I wrote a powershell cmdlet that works great on Server 2012 R2 (powershell 4.0), however on Windows 10 or Server 2016 (powershell 5.1) the commands do not appear to wait for each other to finish, but rather execute asynchronously (?). This is certainly not desired behavior and is causing the cmdlet to not function as intended.
The core of the script starts a transcript, runs Get-ADPrincipalGroupMembership followed by Get-ADUser and then Get-Date, and finally closes the transcript.
try {
Start-Transcript -Path $transactionFilename
Write-Host "GROUP MEMBERSHIP FOR $($targetUsername)"
Get-ADPrincipalGroupMembership -Credential $credential -Identity $Username -Server $domainServer | select name,distinguishedName | format-table
Write-Host "ACCOUNT PROPERTIES FOR $($targetUsername)"
Get-ADUser -Credential $credential -Identity $Username -Server $domainServer -Properties *
Write-Host "CURRENT TIME"
(Get-Date).DateTime
} catch {
} finally {
Stop-Transcript
write-host "Transcript is available at"
write-host $transactionFilename
$Host.UI.RawUI.BufferSize = New-Object Management.Automation.Host.Size ($originalHostWidth, $hostHeight)
}
When run on PS 4.0 each statement is executed in order - each one waiting for the previous to finish.
When run on PS 5.1 the
Get-ADPrincipalGroupMembership
finishes, then theWrite-Host "ACCOUNT PROPERTIES"

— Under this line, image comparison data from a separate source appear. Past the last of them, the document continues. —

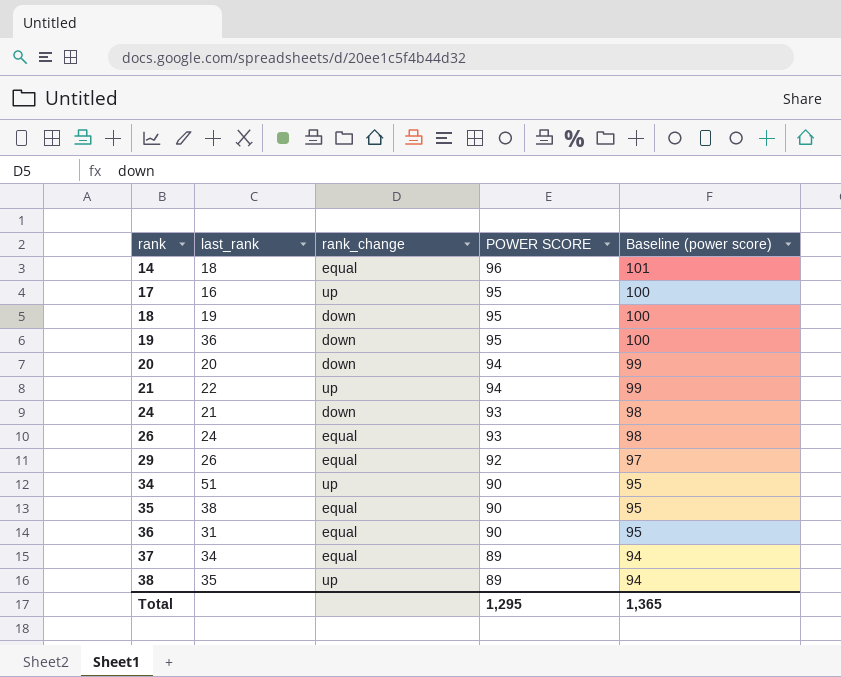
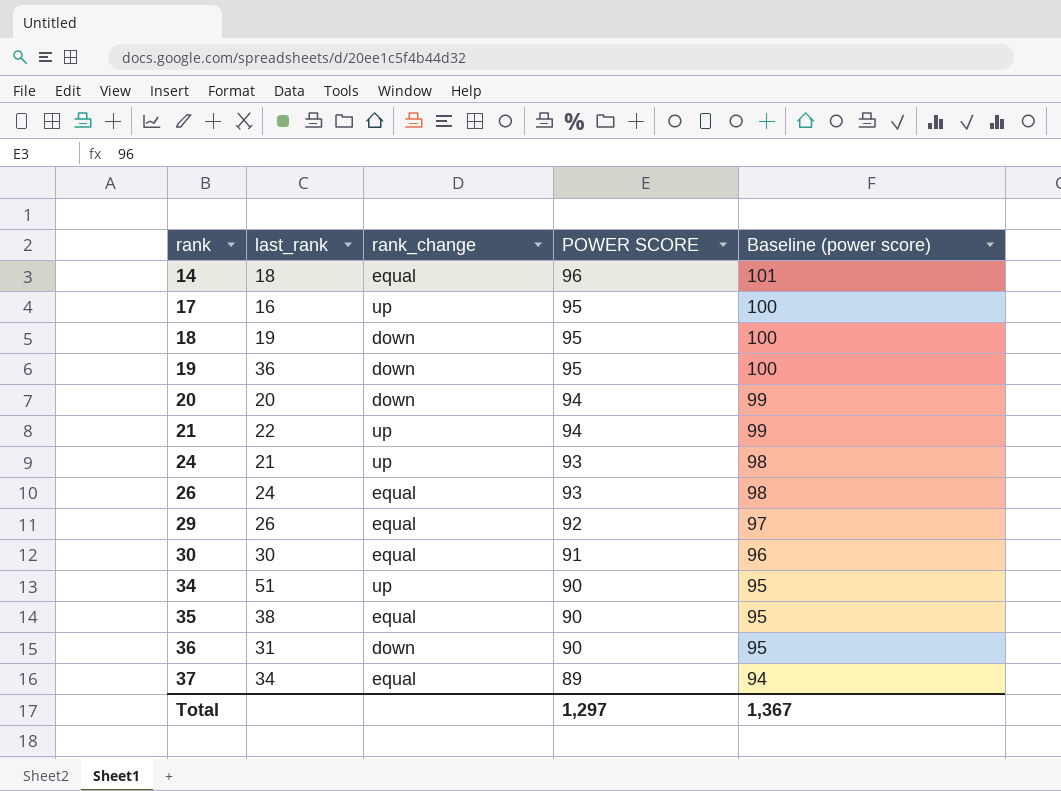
row 38: 35 | up | 89 | 94 -> none
24 | rank_change: down -> up
row 30: none -> 30 | equal | 91 | 96
36 | rank_change: equal -> down
Total | POWER SCORE: 1,295 -> 1,297
Total | Baseline (power score): 1,365 -> 1,367

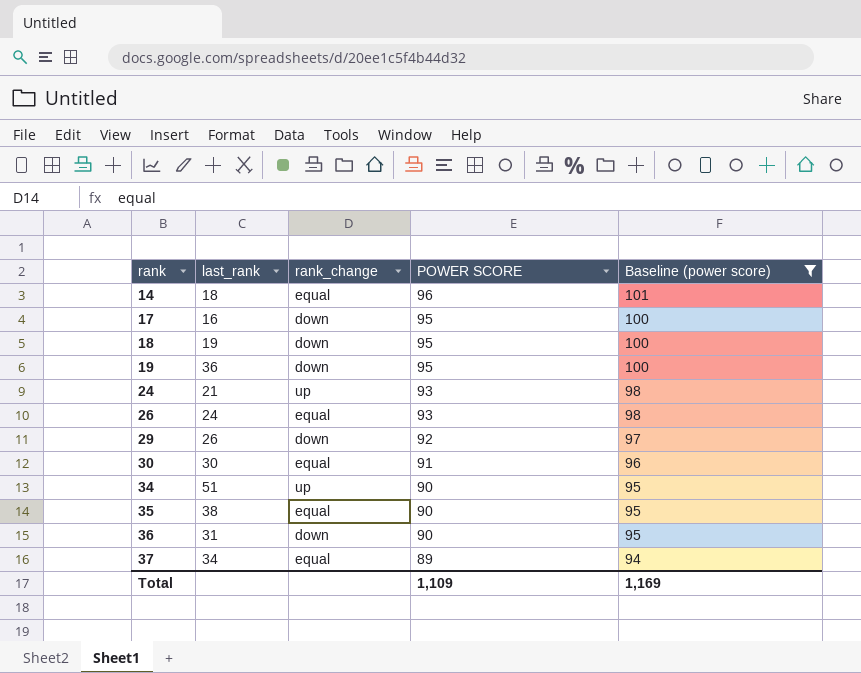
filter: none -> Baseline (power score) != 99
17 | rank_change: up -> down
29 | rank_change: equal -> down
Total | POWER SCORE: 1,297 -> 1,109
Total | Baseline (power score): 1,367 -> 1,169

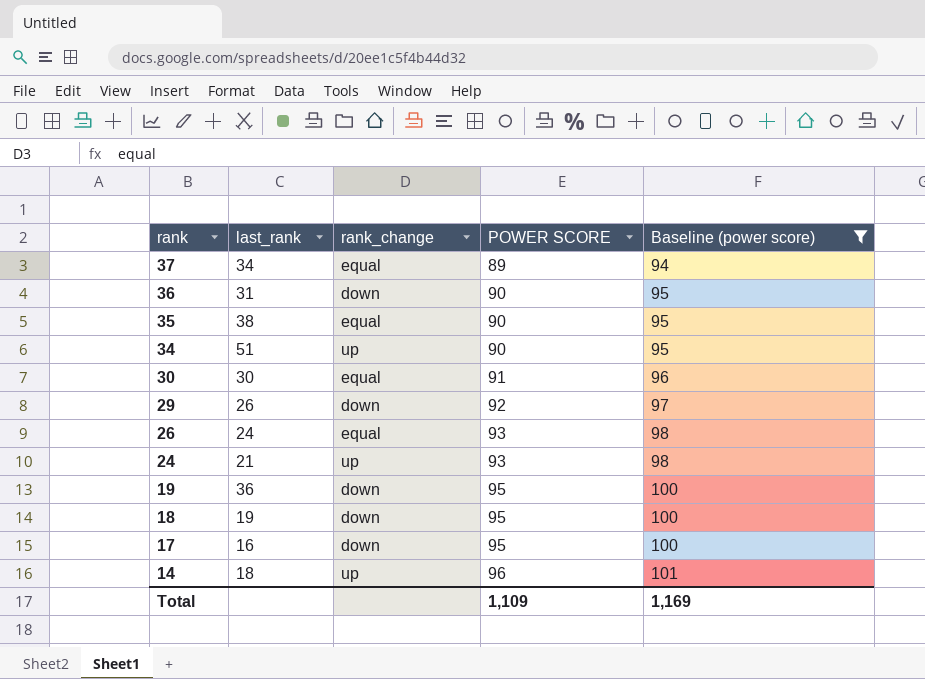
row order: rank ascending -> rank descending
14 | rank_change: equal -> up

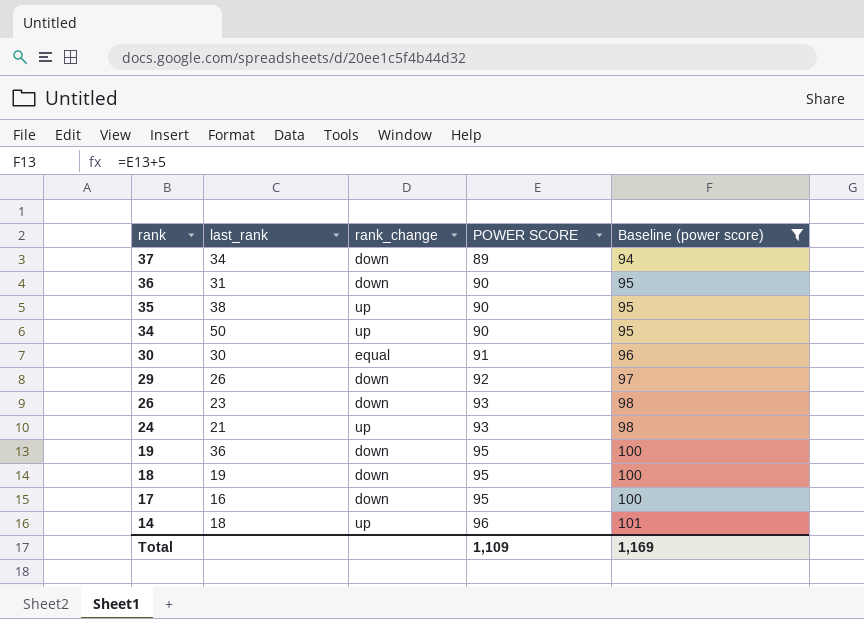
37 | rank_change: equal -> down
35 | rank_change: equal -> up
34 | last_rank: 51 -> 50
26 | last_rank: 24 -> 23
26 | rank_change: equal -> down

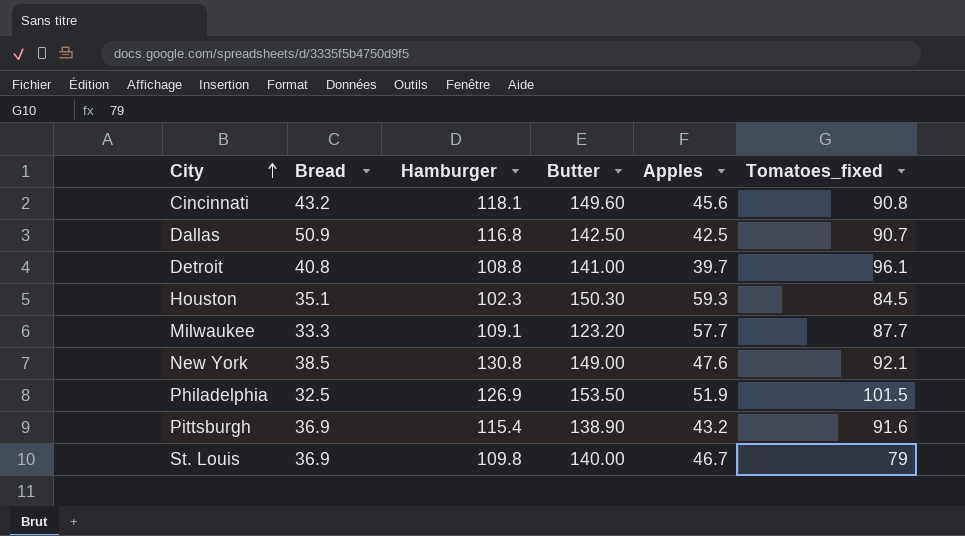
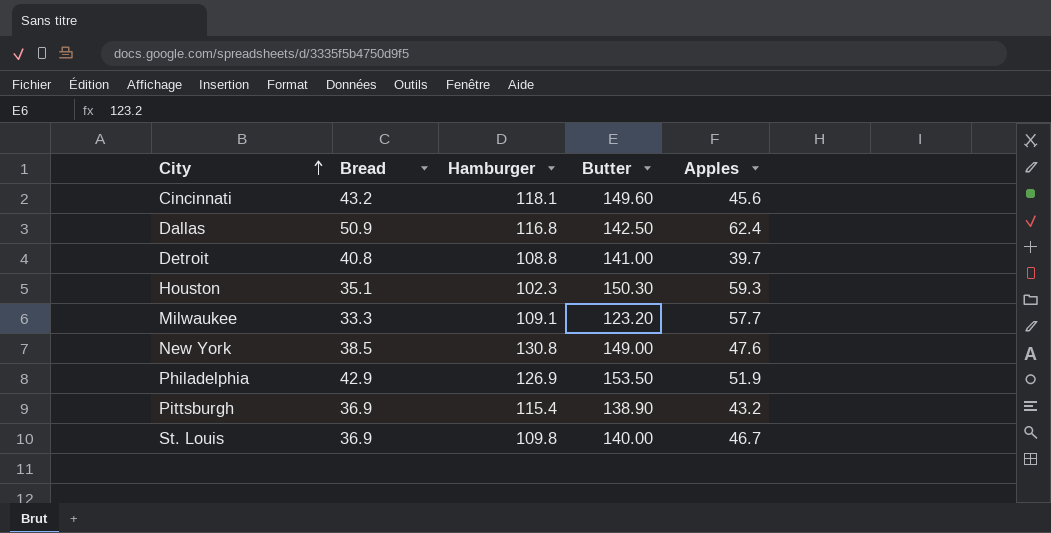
column Tomatoes_fixed | position: 6 -> none
Dallas | Apples: 42.5 -> 62.4
Philadelphia | Bread: 32.5 -> 42.9

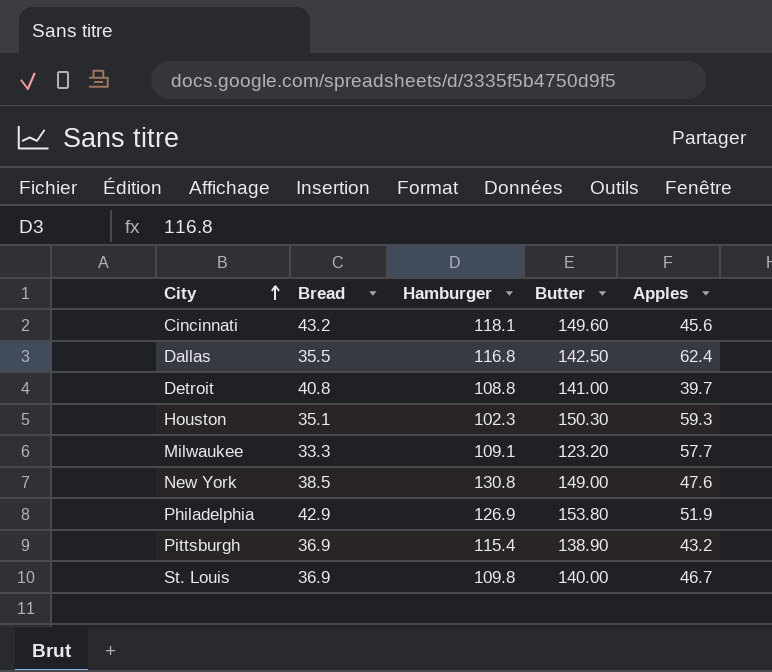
Dallas | Bread: 50.9 -> 35.5
Philadelphia | Butter: 153.50 -> 153.80

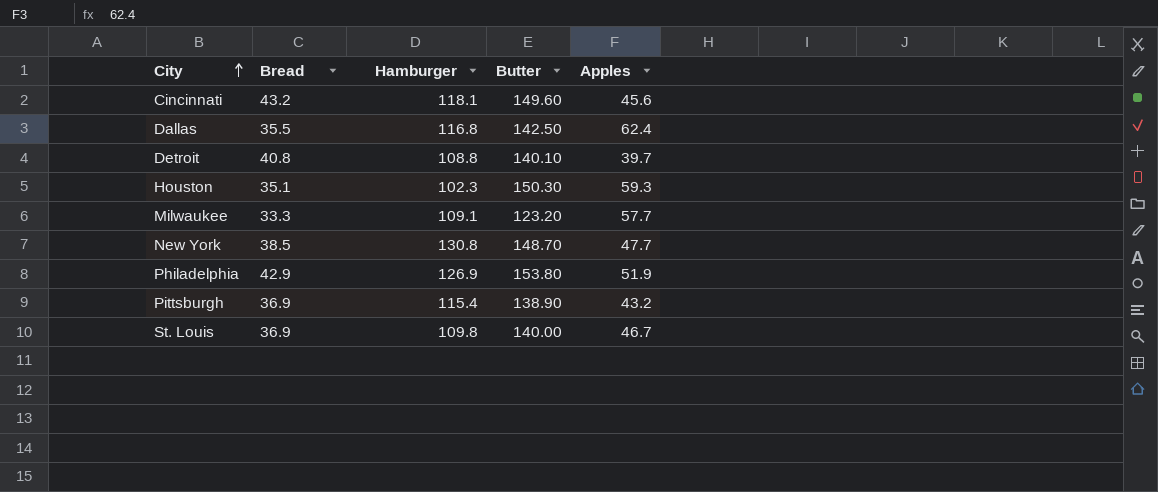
Detroit | Butter: 141.00 -> 140.10
New York | Butter: 149.00 -> 148.70
New York | Apples: 47.6 -> 47.7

runs thenWrite-Host "CURRENT TIME"
runs, then everything in thefinally
block runs then theGet-ADUser
andGet-Date
commands run.
As you can imagine, having Stop-Transcript
run in the middle of the script is a show-stopper!
I've Googled for stopping a cmdlet from executing asynchronously, but all the articles are about how to make it execute async - not how to stop it. I'm not sure where to look for help now.
How can I adjust powershell 5.1 to run the statements synchronously? Backwards compatibility with 4.0 is not strictly necessary, but would be a bonus.